Giant Bomb Review
27 CommentsProfessor Layton and the Diabolical Box Review
4- DS
by Brad Shoemaker on
Dr. Layton's second case leans heavily on the first game's formula, which means it's just as full of charming mystery and head-scratching puzzles.

The new game finds Layton and Luke on the trail of the Elysian Box, the antique referenced in the title that's said to instantly kill anyone who opens it. After the professor's old mentor falls victim to the box--or some other kind of foul play--the pair sets off on a luxury train line called the Molentary Express on a cross-country pursuit of both the item and some real answers. By contrast, the Curious Village was set entirely in the odd, eponymous hamlet of St. Mystere, and you as the player spent so much time confined there, covering the same ground and plumbing the town's mysteries that I felt like the Curious Village itself almost became a character or active participant in the story. Consequently, the story in this sequel initially felt a little disjointed to me, since you spend a comparatively short time in each location as you ride the train and explore the places where it stops.
But the Molentary Express is just the beginning here, and it's not long before the story takes a turn for the surreal (and slightly macabre) and begins to take on an identity of its own, especially as the train deposits you in eerie, unexplained areas. Numerous references to the first game and some neat reappearances by its characters help ground this game's storyline in the familiar, too. And though I wasn't counting minutes or lines, I'd swear The Diabolical Box has a little more spoken dialogue and animated video sequences to flesh out its story than The Curious Village did.

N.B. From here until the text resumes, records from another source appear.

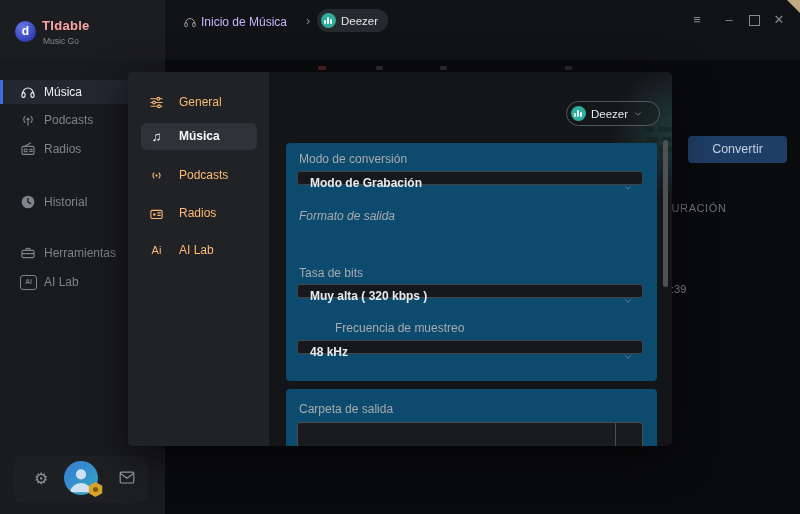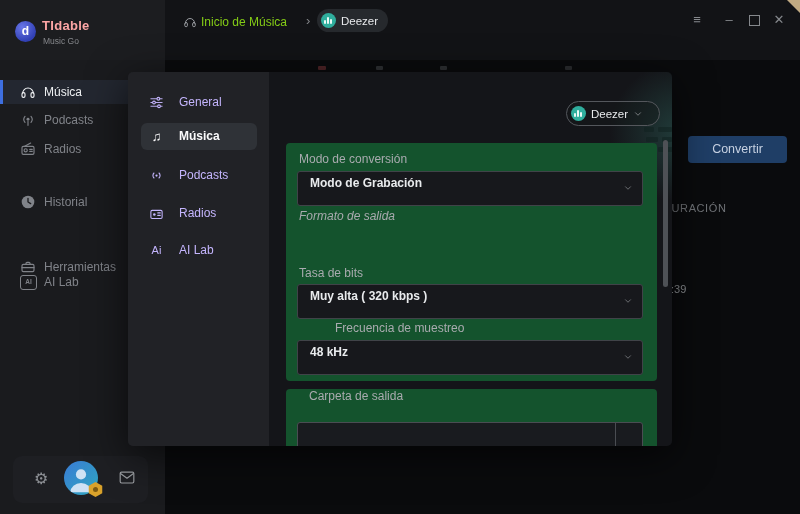--- a/index.html
+++ b/index.html
@@ -16,7 +16,7 @@
   .brand-name{left:42px;top:18px;font-size:13px;font-weight:bold;color:#fca5a5;letter-spacing:.3px;}
   .brand-sub{left:43px;top:36px;font-size:8.5px;color:#85878b;}
   .crumb-icon{left:183px;top:15px;color:#9b9ea2;}
-  .crumb-home{left:201px;top:15px;font-size:12px;color:#84cc16;}
+  .crumb-home{left:201px;top:15px;font-size:12px;color:#c4b5fd;}
   .crumb-sep{left:306px;top:13px;font-size:13px;color:#84868a;}
   .crumb-chip{left:317px;top:9px;height:23px;border-radius:12px;background:#26292d;
     display:flex;align-items:center;padding:0 10px 0 4px;gap:5px;}

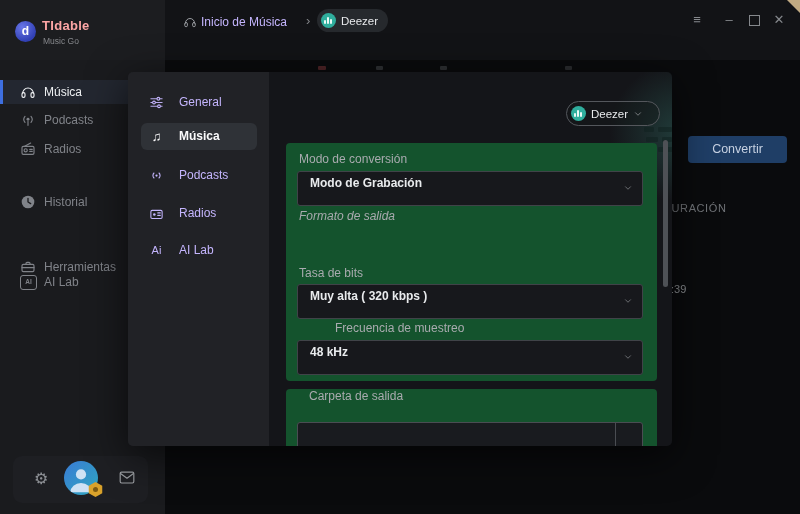--- a/index.html
+++ b/index.html
@@ -65,7 +65,7 @@
   .modal{left:128px;top:72px;width:544px;height:374px;border-radius:5px;overflow:hidden;
      box-shadow:0 10px 40px rgba(0,0,0,.65);}
   .mnavpane{left:0;top:0;width:141px;height:374px;background:#212226;}
-  .mnav{left:13px;width:116px;height:27px;border-radius:6px;color:#c4b5fd;font-size:12px;}
+  .mnav{left:13px;width:116px;height:27px;border-radius:6px;color:#fdba74;font-size:12px;}
   .mnav .ic{position:absolute;left:8px;top:6px;width:15px;height:15px;}
   .mnav .lab{position:absolute;left:38px;top:0;line-height:27px;}
   .mnav.active{background:#2f3237;color:#fbfbfc;font-weight:bold;}

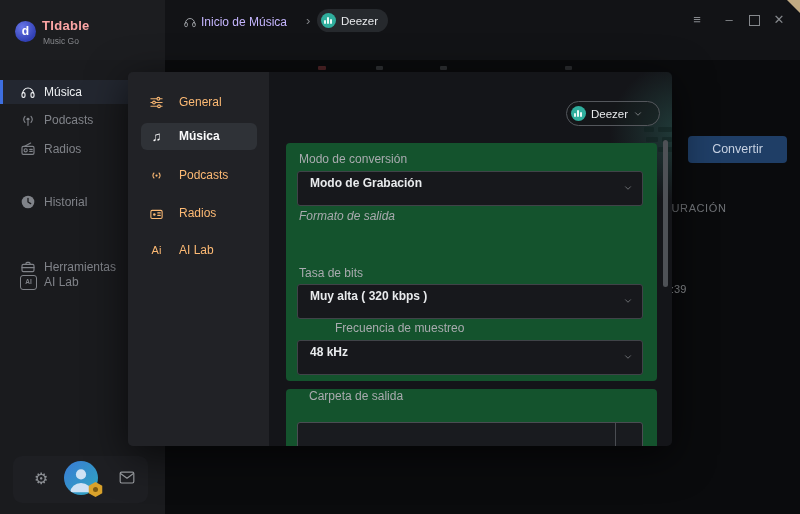--- a/index.html
+++ b/index.html
@@ -83,7 +83,7 @@
   .pill .crumb-label{font-size:11.5px;}
   .mscroll{left:394px;top:68px;width:5px;height:147px;background:#4e5156;border-radius:3px;}
 
-  .card{left:17px;width:371px;background:#14532d;border-radius:4px;}
+  .card{left:17px;width:371px;background:#0c4a6e;border-radius:4px;}
   .card1{top:71px;height:238px;}
   .card2{top:317px;height:80px;}
   .flabel{position:absolute;left:13px;font-size:12px;color:#a9abaf;}

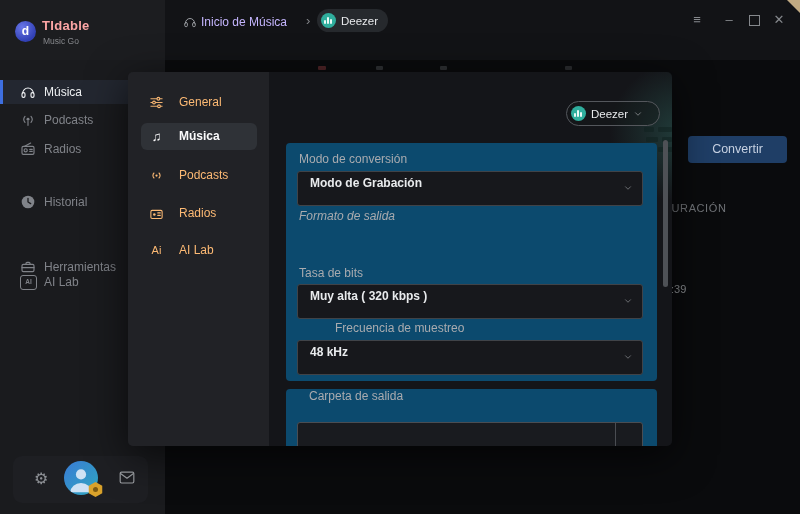--- a/index.html
+++ b/index.html
@@ -87,7 +87,7 @@
   .card1{top:71px;height:238px;}
   .card2{top:317px;height:80px;}
   .flabel{position:absolute;left:13px;font-size:12px;color:#a9abaf;}
-  .sel{position:absolute;left:11px;width:346px;height:35px;box-sizing:border-box;background:#17181c;
+  .sel{position:absolute;left:11px;width:346px;height:14px;box-sizing:border-box;background:#17181c;
      border:1px solid #404348;border-radius:3px;}
   .sel .val{position:absolute;left:12px;top:0;line-height:23px;font-size:12px;font-weight:bold;color:#e9ebed;}
   .sel .chev{position:absolute;right:9px;top:7px;width:10px;height:10px;color:#8b8e92;}

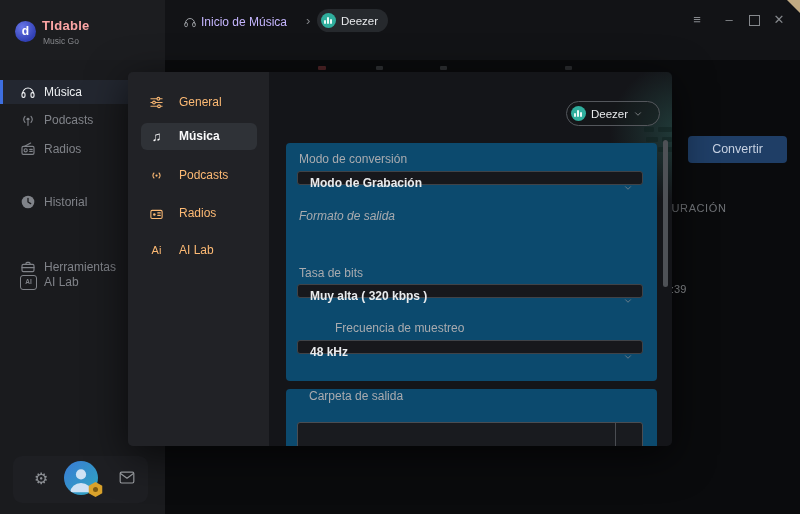--- a/index.html
+++ b/index.html
@@ -169,7 +169,7 @@
         </svg></span>
     <span class="lab">Historial</span>
   </div>
-  <div class="abs snav" style="top:241px;margin-top:14px;">
+  <div class="abs snav" style="top:241px;">
     <span class="ic">
       <svg class="lin" viewBox="0 0 24 24">
           <rect x="3" y="8" width="18" height="11" rx="2"></rect>

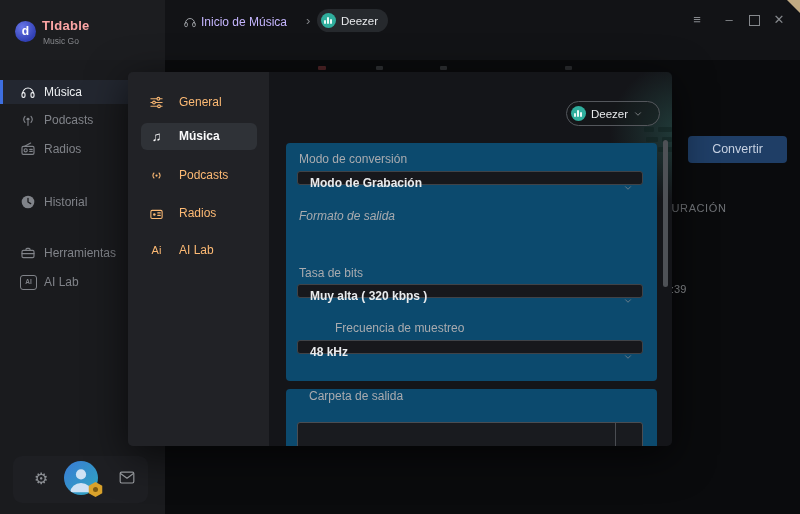--- a/index.html
+++ b/index.html
@@ -306,7 +306,7 @@
       </div>
 
       <div class="abs card card2">
-        <div class="flabel" style="top:0;margin-left:10px;">Carpeta de salida</div>
+        <div class="flabel" style="top:13px;">Carpeta de salida</div>
         <div class="folder-input">
           <span class="divline"></span>
         </div>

It's also worth noting that Diabolical Box attempts to tie more if its puzzles' subject matter directly into the storyline. So when the train gets stuck on the tracks, you get... a puzzle about rearranging train cars. Or when the identity of a missing child comes into question, you'll solve a sliding tile puzzle that reveals his true nature. It's a neat way to bridge the puzzle-solving gameplay with what's currently happening around you, so all the puzzles don't feel like total non sequiturs. On the other hand, while the game mostly does a good job of keeping the puzzles feeling fresh for veterans of the original game, you will notice a few puzzle styles returning on occasion, and a couple of puzzles were similar enough to ones I remember from the first time around that I felt like I knew how to solve them almost as soon as I saw them. For the most part, though, doing the puzzles here is just as satisfying as it was before.

The real success of the Professor Layton series is the way its puzzle-solving and crime-solving aspects support and blend with one another. Alone, the two halves would respectively make for a decent minigame collection and dialogue-driven adventure game. But together they create a wonderful mixture of narrative intrigue and head-scratching puzzle gameplay that propels itself forward straight through to the end of the story. Every time you hit a slow period in your investigation, you'll be excited to have some new puzzles to solve--and every time you're feeling the mental fatigue of puzzling your way through them, you'll be glad to reveal another piece of the mystery. That mix is in full effect in DIabolical Box, and while the charm and satisfaction of playing Layton may be a little less of a surprise the second time around, it's still plenty worth coming back for.